**Required work:**
Each record below must come back exactly as written; its pictures must not.

**Data:**
○ ○ ○ ○ ○
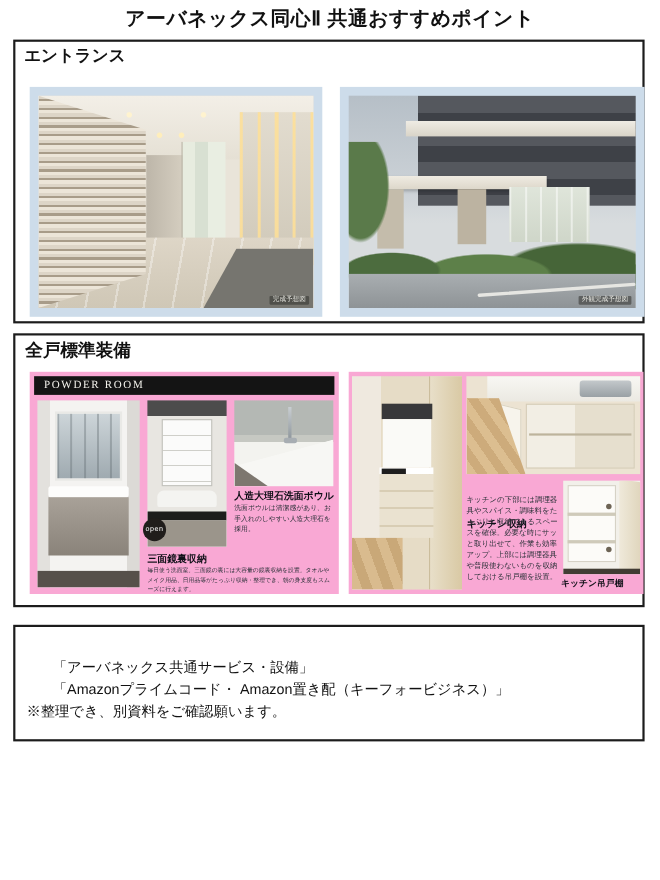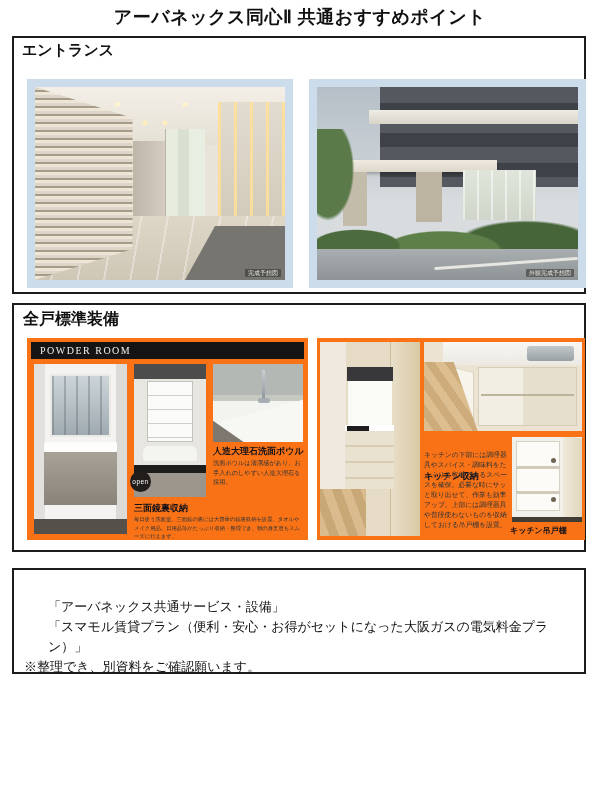--- a/index.html
+++ b/index.html
@@ -85,7 +85,7 @@
       background:#e6e6e2; transform:rotate(-4deg); border-radius:2px; }
 
   
-  .panel { position:absolute; background:#f97316; }
+  .panel { position:absolute; background:#f9a8d4; }
   .powder  { left:13px;  top:33px; width:281px; height:202px; }
   .kitchen { left:303px; top:33px; width:268px; height:202px; }
 

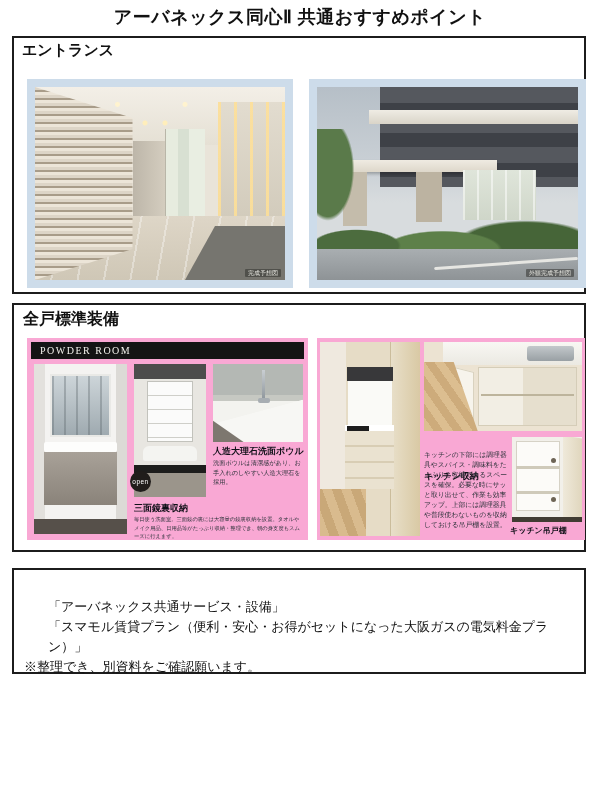--- a/index.html
+++ b/index.html
@@ -304,6 +304,7 @@
   <div class="box box3">
     <div class="svc-lines">
       <div class="svc-item">「アーバネックス共通サービス・設備」</div>
+      <div class="svc-item">「Amazonプライムコード・ Amazon置き配（キーフォービジネス）」</div>
       <div class="svc-item">「スマモル賃貸プラン（便利・安心・お得がセットになった大阪ガスの電気料金プラン）」</div>
       <div class="svc-note">※整理でき、別資料をご確認願います。</div>
     </div>

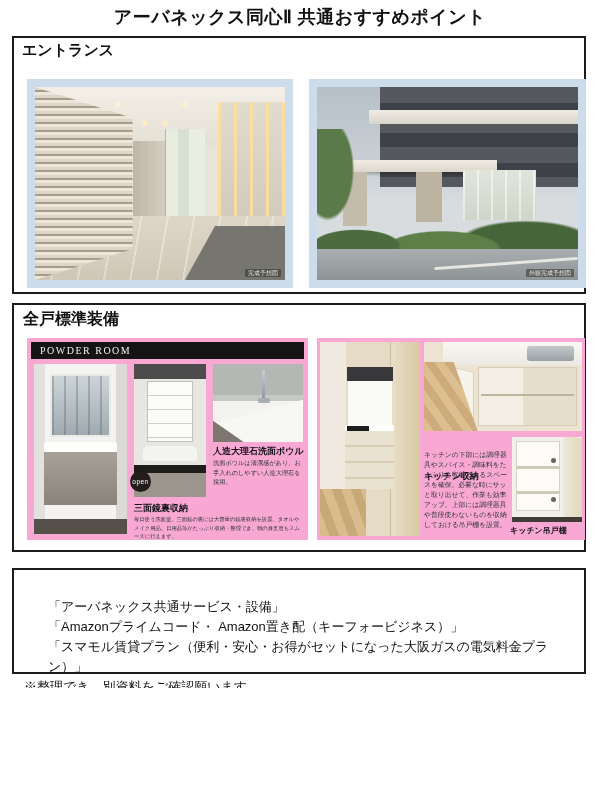--- a/index.html
+++ b/index.html
@@ -305,7 +305,6 @@
     <div class="svc-lines">
       <div class="svc-item">「アーバネックス共通サービス・設備」</div>
       <div class="svc-item">「Amazonプライムコード・ Amazon置き配（キーフォービジネス）」</div>
-      <div class="svc-item">「スマモル賃貸プラン（便利・安心・お得がセットになった大阪ガスの電気料金プラン）」</div>
       <div class="svc-note">※整理でき、別資料をご確認願います。</div>
     </div>
   </div>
○ ○ ○ ○ ○
**Your solution:**
--- a/index.html
+++ b/index.html
@@ -85,7 +85,7 @@
       background:#e6e6e2; transform:rotate(-4deg); border-radius:2px; }
 
   
-  .panel { position:absolute; background:#f97316; }
+  .panel { position:absolute; background:#f9a8d4; }
   .powder  { left:13px;  top:33px; width:281px; height:202px; }
   .kitchen { left:303px; top:33px; width:268px; height:202px; }
 

--- a/index.html
+++ b/index.html
@@ -304,6 +304,7 @@
   <div class="box box3">
     <div class="svc-lines">
       <div class="svc-item">「アーバネックス共通サービス・設備」</div>
+      <div class="svc-item">「Amazonプライムコード・ Amazon置き配（キーフォービジネス）」</div>
       <div class="svc-item">「スマモル賃貸プラン（便利・安心・お得がセットになった大阪ガスの電気料金プラン）」</div>
       <div class="svc-note">※整理でき、別資料をご確認願います。</div>
     </div>

--- a/index.html
+++ b/index.html
@@ -305,7 +305,6 @@
     <div class="svc-lines">
       <div class="svc-item">「アーバネックス共通サービス・設備」</div>
       <div class="svc-item">「Amazonプライムコード・ Amazon置き配（キーフォービジネス）」</div>
-      <div class="svc-item">「スマモル賃貸プラン（便利・安心・お得がセットになった大阪ガスの電気料金プラン）」</div>
       <div class="svc-note">※整理でき、別資料をご確認願います。</div>
     </div>
   </div>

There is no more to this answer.